This section puts Presto into perspective so that prospective administrators and end users know what to expect from Presto.
What Presto Is Not#
Since Presto is being called a database by many members of the community, it makes sense to begin with a definition of what Presto is not.
Do not mistake the fact that Presto understands SQL with it providing the features of a standard database. Presto is not a general-purpose relational database. It is not a replacement for databases like MySQL, PostgreSQL or Oracle. Presto was not designed to handle Online Transaction Processing (OLTP). This is also true for many other databases designed and optimized for data warehousing or analytics.
What Presto Is#
Presto is a tool designed to efficiently query vast amounts of data using distributed queries. If you work with terabytes or petabytes of data, you are likely using tools that interact with Hadoop and HDFS. Presto was designed as an alternative to tools that query HDFS using pipelines of MapReduce jobs such as Hive or Pig, but Presto is not limited to accessing HDFS. Presto can be and has been extended to operate over different kinds of data sources including traditional relational databases and other data sources such as Cassandra.

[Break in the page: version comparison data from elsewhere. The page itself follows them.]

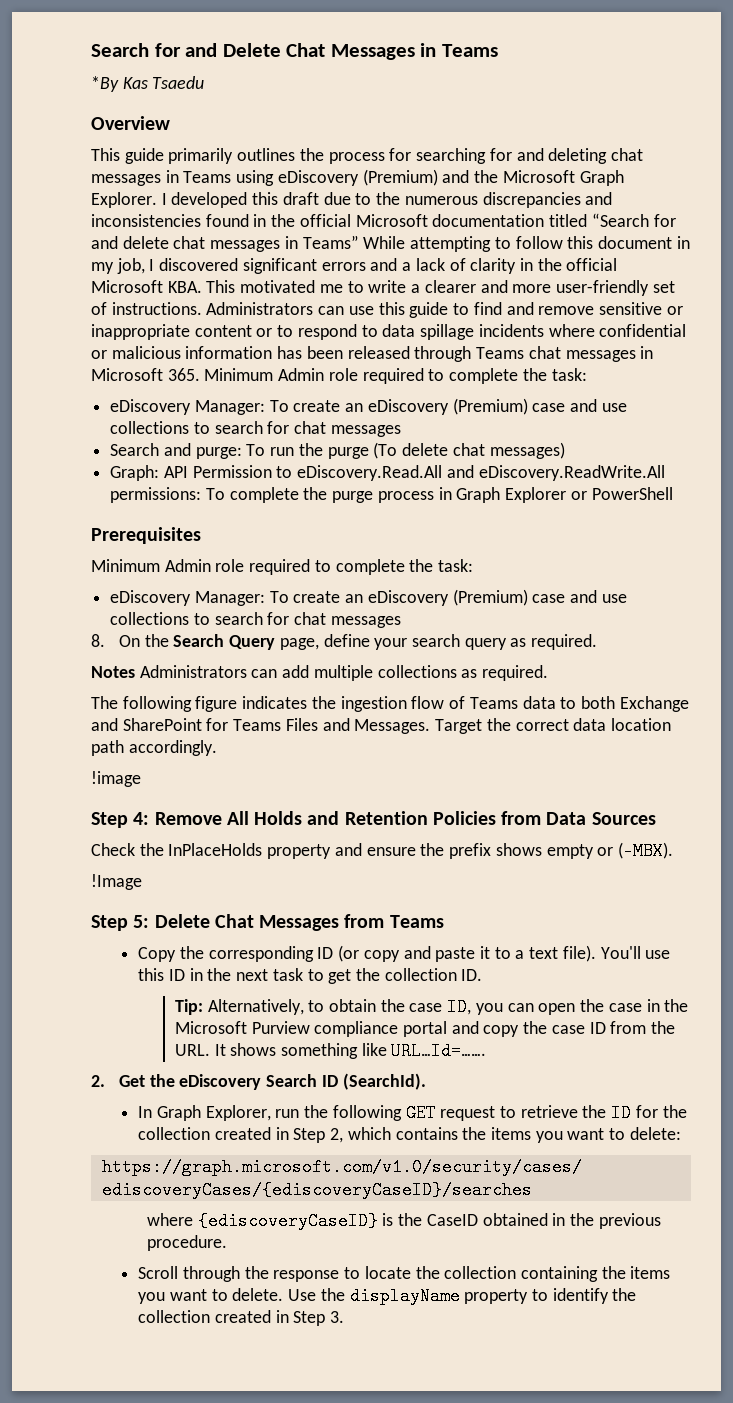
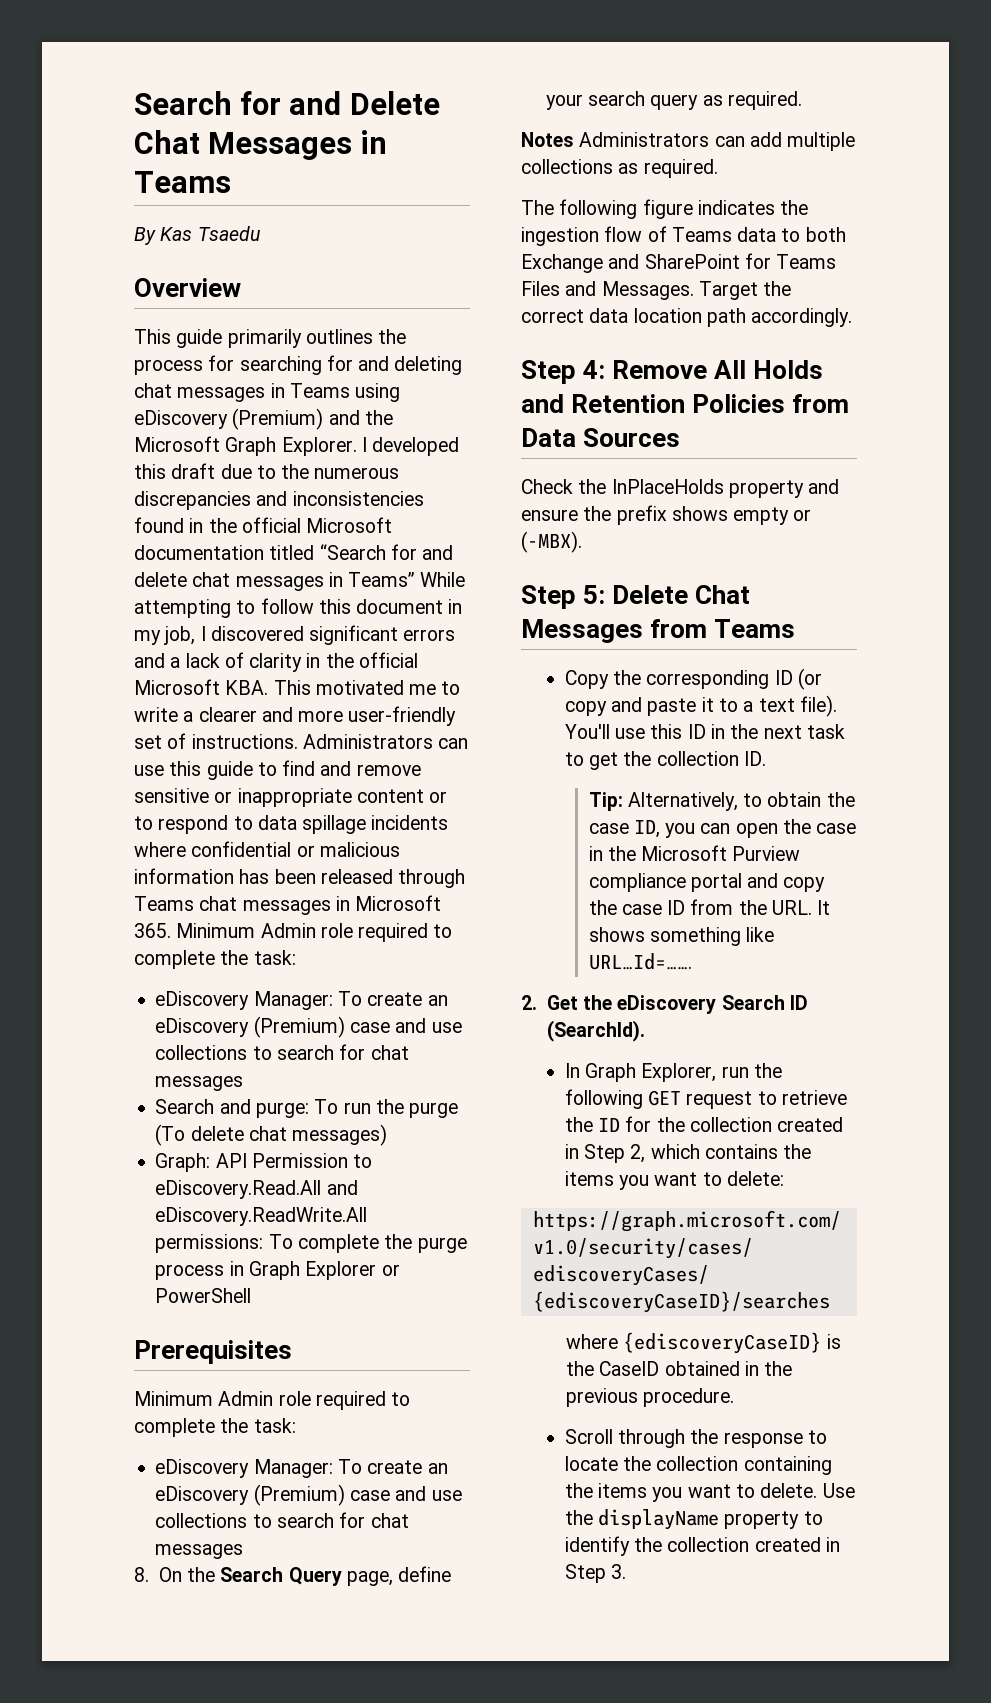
- *By Kas Tsaedu
+ By Kas Tsaedu
- !image
- !Image

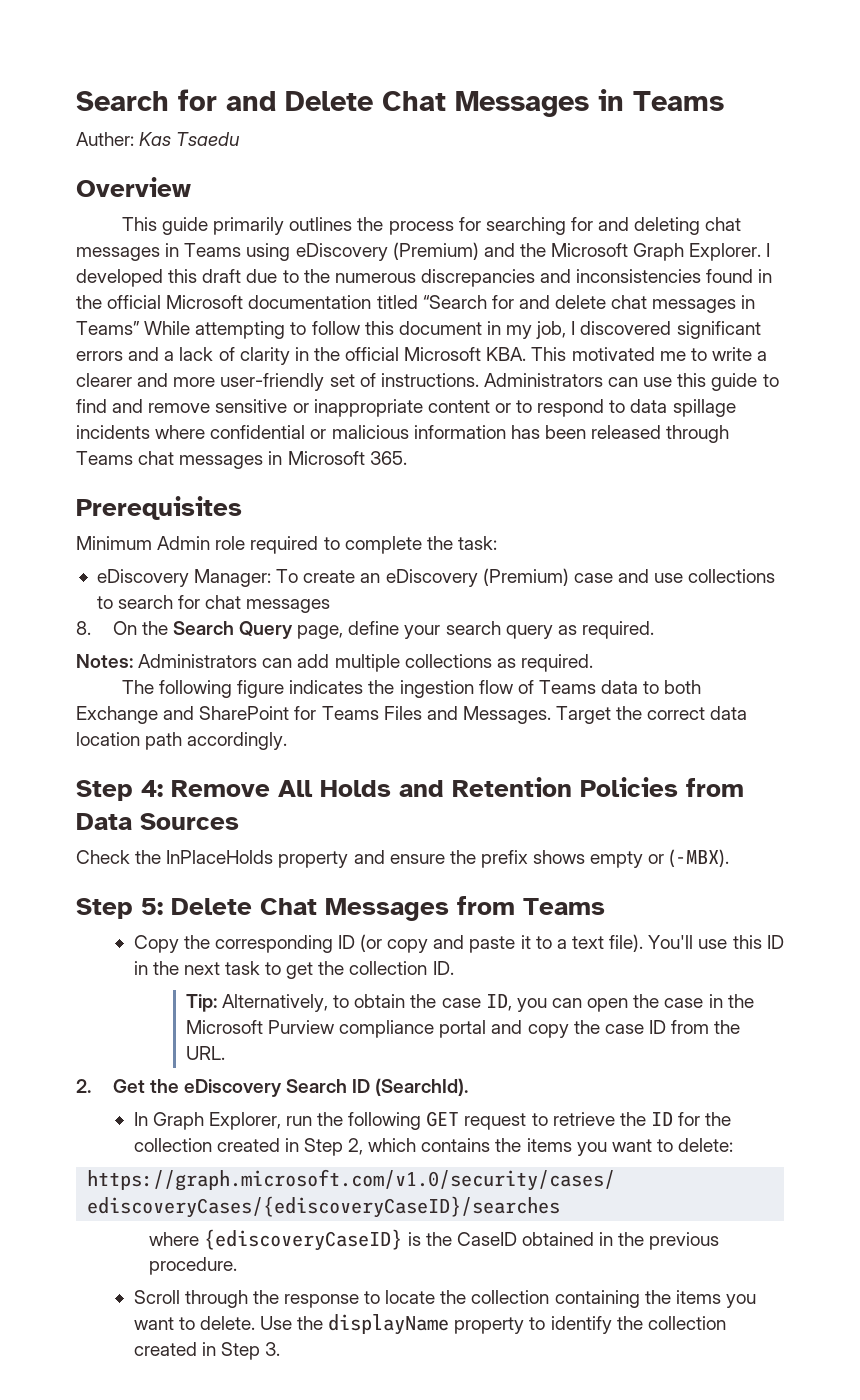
- By Kas Tsaedu
+ Auther: Kas Tsaedu
- Administrators can use this guide to find and remove sensitive or inappropriate content or to respond to data spillage incidents where confidential or malicious information has been released through Teams chat messages in Microsoft 365. Minimum Admin role required to complete the task:
- eDiscovery Manager: To create an eDiscovery (Premium) case and use collections to search for chat messages
- Search and purge: To run the purge (To delete chat messages)
- Graph: API Permission to eDiscovery.Read.All and eDiscovery.ReadWrite.All permissions: To complete the purge process in Graph Explorer or PowerShell
+ Administrators can use this guide to find and remove sensitive or inappropriate content or to respond to data spillage incidents where confidential or malicious information has been released through Teams chat messages in Microsoft 365.
- Notes Administrators can add multiple collections as required.
+ Notes: Administrators can add multiple collections as required.
- Tip: Alternatively, to obtain the case ID, you can open the case in the Microsoft Purview compliance portal and copy the case ID from the URL. It shows something like URL…Id=…….
+ Tip: Alternatively, to obtain the case ID, you can open the case in the Microsoft Purview compliance portal and copy the case ID from the URL.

Presto was designed to handle data warehousing and analytics: data analysis, aggregating large amounts of data and producing reports. These workloads are often classified as Online Analytical Processing (OLAP).
Who uses Presto?#
Presto is an open source project that operates under the governance of the Presto Foundation, which is part of the Linux Foundation. Presto was invented at Meta, and continues to be developed by community members at Meta, Bytedance, Ahana (an IBM company), Uber, Twitter, and elsewhere.